20. “The Perils of Polling”
Original Air Date: Oct. 1, 2000
One of the tried-and-true ingredients in almost any comedy is the reversal — that flip of perspective or circumstance that leaves one character or another in an unexpected, often hilarious new position. That tack is the core of “The Perils of Polling,” for both the episode’s humor and its storytelling. Hank spends the first half of the episode chiding Luanne for her disinterest in voting and her shallow reasons for selecting a candidate, but he spends the second half recoiling from his own preferred candidate’s ephemeral shortcomings and nearly blows off the election himself in the midst of his disillusionment.
It’s the absurd details of these events that make them funny. The less-than-worldly Luanne grows enamored with Robert Parigi, the local communist party candidate, and stumps for him with her trademark hand puppets. A mere limp handshake from then-Governor George W. Bush is what sends Hank into his downward spiral. And the entire escapade starts after Bobby heroically rescues a drowning stunt-pig at the local county fair. King of the Hill always knew how to couch its stories in a unique combination of the ridiculous and the relatable, which helped its narratives land and its comedy soar.

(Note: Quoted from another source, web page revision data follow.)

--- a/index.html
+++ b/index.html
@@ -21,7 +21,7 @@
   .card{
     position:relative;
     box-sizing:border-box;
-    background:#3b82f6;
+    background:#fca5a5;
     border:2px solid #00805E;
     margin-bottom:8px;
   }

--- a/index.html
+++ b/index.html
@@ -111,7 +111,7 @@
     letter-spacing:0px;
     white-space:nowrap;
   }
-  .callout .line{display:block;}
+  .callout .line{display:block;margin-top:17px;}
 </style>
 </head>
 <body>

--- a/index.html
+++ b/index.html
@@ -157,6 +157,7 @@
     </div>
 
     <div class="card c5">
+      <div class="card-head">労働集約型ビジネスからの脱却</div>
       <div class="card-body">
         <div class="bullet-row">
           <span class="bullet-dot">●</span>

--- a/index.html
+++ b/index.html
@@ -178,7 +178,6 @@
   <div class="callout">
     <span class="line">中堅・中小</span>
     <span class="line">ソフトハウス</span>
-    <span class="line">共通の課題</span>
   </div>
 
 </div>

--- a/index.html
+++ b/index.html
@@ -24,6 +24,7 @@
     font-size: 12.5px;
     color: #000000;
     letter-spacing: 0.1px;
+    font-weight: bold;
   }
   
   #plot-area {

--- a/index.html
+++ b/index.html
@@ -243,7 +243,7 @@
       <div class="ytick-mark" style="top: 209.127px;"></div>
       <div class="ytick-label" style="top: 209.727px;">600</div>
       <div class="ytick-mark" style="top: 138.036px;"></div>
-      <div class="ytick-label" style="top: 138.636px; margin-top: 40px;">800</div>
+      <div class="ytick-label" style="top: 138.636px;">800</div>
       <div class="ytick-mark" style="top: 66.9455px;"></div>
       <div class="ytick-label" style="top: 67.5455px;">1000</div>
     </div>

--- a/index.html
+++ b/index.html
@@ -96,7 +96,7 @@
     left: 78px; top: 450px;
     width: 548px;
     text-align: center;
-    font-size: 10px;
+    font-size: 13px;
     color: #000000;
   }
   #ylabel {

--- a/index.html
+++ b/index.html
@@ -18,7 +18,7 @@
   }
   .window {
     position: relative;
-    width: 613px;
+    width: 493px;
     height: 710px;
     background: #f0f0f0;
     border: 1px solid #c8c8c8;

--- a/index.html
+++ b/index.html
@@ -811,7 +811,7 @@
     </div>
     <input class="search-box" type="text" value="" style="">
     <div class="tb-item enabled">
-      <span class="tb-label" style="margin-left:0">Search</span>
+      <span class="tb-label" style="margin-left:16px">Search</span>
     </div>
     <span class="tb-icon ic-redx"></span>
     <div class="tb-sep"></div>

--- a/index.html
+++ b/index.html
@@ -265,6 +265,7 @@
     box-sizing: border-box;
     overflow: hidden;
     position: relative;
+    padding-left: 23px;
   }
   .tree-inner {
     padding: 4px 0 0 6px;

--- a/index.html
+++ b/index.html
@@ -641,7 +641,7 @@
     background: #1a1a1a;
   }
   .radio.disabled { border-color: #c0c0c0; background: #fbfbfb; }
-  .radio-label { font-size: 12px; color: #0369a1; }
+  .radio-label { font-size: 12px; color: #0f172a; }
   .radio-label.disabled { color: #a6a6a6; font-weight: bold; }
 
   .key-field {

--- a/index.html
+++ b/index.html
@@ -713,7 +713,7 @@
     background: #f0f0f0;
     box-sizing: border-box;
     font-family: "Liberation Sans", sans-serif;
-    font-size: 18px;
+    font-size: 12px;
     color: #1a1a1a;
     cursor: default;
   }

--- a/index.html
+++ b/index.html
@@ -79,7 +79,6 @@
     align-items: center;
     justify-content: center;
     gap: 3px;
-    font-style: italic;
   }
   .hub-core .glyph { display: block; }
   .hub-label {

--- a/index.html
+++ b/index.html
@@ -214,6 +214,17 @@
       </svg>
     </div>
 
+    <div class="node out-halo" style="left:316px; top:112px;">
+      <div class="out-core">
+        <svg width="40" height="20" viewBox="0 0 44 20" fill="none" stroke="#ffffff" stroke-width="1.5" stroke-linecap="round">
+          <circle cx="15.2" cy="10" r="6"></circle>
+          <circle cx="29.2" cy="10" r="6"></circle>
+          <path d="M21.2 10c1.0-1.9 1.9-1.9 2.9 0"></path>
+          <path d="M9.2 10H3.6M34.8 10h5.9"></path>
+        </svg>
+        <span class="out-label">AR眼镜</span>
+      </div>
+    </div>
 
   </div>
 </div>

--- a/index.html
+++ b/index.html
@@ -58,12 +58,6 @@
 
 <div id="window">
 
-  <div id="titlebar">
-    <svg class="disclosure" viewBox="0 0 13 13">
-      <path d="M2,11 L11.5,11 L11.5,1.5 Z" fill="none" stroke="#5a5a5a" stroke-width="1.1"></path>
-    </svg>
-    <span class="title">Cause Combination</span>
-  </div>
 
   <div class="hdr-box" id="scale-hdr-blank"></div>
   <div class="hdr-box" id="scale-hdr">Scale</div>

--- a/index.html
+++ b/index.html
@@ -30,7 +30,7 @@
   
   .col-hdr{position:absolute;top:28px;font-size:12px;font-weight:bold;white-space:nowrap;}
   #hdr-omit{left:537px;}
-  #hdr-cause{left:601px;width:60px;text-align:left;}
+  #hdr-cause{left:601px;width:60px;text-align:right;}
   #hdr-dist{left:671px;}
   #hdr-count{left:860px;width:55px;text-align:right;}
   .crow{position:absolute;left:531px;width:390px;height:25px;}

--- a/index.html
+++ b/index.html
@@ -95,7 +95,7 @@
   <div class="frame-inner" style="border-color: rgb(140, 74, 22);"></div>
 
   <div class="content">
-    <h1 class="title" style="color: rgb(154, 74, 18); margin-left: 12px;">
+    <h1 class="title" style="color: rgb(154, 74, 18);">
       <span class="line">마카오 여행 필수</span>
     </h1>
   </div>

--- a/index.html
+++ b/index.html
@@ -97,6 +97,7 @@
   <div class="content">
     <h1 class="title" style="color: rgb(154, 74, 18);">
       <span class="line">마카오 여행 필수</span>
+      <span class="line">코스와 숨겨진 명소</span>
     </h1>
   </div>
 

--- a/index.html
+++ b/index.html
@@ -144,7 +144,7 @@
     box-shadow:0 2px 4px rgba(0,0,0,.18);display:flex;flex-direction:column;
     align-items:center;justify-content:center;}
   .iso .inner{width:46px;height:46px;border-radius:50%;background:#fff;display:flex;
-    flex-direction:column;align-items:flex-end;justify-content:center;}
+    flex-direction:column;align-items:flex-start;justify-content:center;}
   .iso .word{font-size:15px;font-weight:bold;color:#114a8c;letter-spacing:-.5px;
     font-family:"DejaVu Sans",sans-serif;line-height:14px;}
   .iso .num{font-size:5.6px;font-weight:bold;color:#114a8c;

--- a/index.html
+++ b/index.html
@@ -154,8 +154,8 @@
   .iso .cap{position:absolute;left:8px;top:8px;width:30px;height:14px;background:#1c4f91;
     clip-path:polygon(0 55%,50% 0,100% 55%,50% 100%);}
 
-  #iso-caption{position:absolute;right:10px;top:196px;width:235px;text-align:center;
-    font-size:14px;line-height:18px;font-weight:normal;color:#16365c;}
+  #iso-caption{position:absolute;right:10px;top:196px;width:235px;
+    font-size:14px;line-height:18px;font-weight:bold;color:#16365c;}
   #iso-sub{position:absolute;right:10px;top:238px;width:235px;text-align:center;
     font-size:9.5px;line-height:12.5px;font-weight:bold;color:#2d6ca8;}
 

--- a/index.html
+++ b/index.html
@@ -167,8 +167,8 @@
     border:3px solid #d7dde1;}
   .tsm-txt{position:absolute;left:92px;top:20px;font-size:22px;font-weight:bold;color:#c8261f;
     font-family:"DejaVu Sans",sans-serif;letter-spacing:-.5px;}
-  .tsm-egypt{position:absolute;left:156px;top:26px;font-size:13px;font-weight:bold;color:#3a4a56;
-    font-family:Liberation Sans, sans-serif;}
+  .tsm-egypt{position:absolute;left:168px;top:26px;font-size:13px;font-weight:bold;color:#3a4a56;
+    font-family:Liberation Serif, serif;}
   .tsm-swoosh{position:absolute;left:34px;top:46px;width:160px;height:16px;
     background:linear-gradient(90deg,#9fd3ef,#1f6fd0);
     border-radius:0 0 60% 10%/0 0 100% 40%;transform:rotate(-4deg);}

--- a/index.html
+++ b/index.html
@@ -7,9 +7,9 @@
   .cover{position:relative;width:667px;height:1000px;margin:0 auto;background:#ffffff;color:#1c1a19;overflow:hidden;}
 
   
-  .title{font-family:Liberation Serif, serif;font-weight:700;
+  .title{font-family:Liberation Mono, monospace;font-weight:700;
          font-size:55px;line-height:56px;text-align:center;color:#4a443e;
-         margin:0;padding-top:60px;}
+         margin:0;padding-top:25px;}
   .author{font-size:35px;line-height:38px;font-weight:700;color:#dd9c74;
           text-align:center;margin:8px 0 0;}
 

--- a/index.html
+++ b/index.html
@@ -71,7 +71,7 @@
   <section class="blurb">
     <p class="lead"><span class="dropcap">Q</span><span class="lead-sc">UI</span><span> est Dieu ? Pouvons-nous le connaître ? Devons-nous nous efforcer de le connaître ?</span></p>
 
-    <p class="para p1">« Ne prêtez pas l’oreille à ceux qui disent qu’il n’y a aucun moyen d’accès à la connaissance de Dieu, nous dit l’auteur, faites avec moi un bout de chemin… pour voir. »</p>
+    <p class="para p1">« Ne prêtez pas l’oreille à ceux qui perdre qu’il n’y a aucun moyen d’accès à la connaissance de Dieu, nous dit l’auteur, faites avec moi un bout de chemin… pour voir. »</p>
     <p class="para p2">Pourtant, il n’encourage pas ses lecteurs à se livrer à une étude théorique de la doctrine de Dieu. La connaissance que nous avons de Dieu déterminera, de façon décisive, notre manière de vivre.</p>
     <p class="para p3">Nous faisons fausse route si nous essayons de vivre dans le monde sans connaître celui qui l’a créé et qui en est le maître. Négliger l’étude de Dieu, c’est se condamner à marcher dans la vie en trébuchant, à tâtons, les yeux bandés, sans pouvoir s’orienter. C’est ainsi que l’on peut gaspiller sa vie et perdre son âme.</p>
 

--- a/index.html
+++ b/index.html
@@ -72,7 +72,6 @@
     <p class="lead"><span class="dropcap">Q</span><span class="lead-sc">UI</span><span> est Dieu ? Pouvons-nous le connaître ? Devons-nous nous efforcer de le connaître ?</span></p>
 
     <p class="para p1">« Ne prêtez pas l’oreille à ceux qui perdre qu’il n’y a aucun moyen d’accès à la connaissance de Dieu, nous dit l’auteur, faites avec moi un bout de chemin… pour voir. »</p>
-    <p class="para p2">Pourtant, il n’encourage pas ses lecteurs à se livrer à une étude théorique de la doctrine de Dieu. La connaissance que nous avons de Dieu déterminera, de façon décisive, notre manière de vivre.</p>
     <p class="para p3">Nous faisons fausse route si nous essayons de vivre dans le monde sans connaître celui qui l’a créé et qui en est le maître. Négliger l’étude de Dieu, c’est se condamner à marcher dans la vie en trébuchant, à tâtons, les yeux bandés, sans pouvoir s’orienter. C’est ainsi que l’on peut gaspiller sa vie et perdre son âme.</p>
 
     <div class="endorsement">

It’s amusing when Hank impresses the importance of voting upon Luanne, only to react in shock when she backs the closest thing Arlen has to a red menace. It’s poetic when Hank scolds his niece for failing to pay attention to the issues, only to grow disenchanted because the man whose stump speech he knows by heart lacks a firm grip. But the peak of the episode’s series of reversals is when the previously apathetic Luanne has to turn around and remind Hank, who’s unwittingly absconded to Mexico with Dale on Election Day, why it’s still worth it to go to the polls.
“The Perils of Polling” basically amounts to a Get Out the Vote PSA, with a few gentle-at-best political jabs along the way. But in anchoring the episode’s story in Hank resigning himself to Luanne’s perspective, only to have Luanne herself snap him out of it, there’s a symmetry there that buoys both the episode’s plot and its humor.
King of the Quote:
Hank: “I hate communists. All they do is boss people around.” Luanne: “Sounds like you, Uncle Hank.” Luanne can certainly be cutting in a “from the mouths of babes” fashion from time to time.